Many of the world’s major oil companies have signaled their support for a new carbon tax as a way of reducing emissions and reducing environmental regulations.
Republicans including former secretaries of state George Shultz and James Baker are leading the effort against others in their own party as part of the Climate Leadership Council, according to the Wall Street Journal.
Exxon, BP, and automaker General Motors are some of nearly a dozen companies supporting the idea of a carbon tax even as the Trump administration continues to roll back regulations aimed at cutting carbon emissions, WSJ reported.
Chief Executive of Exxon Darren Woods blogged in February that he saw a “revenue-neutral carbon tax” as a “sensible approach” to reducing emissions, WSJ reported. Others supporting the tax include astrophysicist Stephen Hawking and former Obama economic adviser Larry Summers.
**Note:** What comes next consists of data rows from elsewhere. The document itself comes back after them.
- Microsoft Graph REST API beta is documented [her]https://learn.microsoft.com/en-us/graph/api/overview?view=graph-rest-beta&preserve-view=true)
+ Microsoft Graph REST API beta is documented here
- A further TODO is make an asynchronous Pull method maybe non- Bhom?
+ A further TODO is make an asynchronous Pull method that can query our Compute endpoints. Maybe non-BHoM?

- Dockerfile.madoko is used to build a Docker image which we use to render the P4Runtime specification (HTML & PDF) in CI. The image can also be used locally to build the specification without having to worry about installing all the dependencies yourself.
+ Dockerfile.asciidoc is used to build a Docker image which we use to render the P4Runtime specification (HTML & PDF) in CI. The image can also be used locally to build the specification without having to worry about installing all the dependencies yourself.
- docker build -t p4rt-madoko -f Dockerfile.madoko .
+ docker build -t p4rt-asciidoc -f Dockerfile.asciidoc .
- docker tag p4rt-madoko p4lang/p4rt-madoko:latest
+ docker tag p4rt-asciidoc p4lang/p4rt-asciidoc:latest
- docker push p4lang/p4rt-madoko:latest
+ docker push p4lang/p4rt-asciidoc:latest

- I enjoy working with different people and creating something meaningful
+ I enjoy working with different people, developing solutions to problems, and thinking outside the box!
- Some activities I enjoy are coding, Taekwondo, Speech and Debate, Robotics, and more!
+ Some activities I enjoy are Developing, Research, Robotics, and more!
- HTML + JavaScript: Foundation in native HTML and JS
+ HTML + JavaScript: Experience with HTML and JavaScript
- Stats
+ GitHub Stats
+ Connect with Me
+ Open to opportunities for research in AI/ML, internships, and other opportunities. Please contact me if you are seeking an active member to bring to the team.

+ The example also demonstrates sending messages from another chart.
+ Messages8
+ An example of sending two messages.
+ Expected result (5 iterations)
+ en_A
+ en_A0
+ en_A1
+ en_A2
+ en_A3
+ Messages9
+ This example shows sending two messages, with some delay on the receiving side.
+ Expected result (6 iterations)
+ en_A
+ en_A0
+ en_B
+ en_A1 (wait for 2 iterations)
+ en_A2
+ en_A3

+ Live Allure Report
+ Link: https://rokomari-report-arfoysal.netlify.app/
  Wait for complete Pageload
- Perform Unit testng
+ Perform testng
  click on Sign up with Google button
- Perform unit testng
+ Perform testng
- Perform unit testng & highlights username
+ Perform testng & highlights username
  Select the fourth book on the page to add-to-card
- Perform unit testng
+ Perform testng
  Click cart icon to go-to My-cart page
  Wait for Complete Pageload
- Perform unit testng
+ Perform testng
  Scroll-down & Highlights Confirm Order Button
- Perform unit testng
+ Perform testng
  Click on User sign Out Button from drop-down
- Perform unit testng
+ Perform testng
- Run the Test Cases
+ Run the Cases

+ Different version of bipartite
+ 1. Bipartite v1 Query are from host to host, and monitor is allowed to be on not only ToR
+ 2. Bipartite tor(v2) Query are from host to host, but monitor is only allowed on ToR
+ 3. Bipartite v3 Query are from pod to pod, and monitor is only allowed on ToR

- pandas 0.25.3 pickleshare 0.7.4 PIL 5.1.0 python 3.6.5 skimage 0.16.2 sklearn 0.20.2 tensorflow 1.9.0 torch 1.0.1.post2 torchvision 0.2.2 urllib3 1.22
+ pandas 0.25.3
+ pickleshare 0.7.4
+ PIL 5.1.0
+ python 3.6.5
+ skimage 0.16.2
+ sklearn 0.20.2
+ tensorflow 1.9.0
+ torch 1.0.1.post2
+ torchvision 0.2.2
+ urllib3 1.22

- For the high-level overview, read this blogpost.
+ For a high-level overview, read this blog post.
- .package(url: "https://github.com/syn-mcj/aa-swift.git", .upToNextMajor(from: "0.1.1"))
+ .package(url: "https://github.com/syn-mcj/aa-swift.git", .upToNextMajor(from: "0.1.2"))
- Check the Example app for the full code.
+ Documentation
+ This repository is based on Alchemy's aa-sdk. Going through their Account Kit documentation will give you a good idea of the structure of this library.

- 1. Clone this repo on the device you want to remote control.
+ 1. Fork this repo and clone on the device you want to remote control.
The tax would result in gas price increases of about 36 cents per gallon and would increase over time, The New York Times reported. Taxpayers would receive “carbon dividends” to offset the impact of the tax. Proponents feel that the rising tax and dividend would provide incentive to cut the use of fossil fuels and push consumers to more environmentally friendly energy sources like wind or solar.
Trump adviser and former Exxon CEO Rex Tillerson said in 2009 that carbon taxes were a “more direct, a more transparent and a more effective approach” than the cap-and-trade proposal being considered by Congress at the time, the Times reported. Most Republicans supporting the proposal think it would be simpler than the regulations currently in place, which could then be scrapped.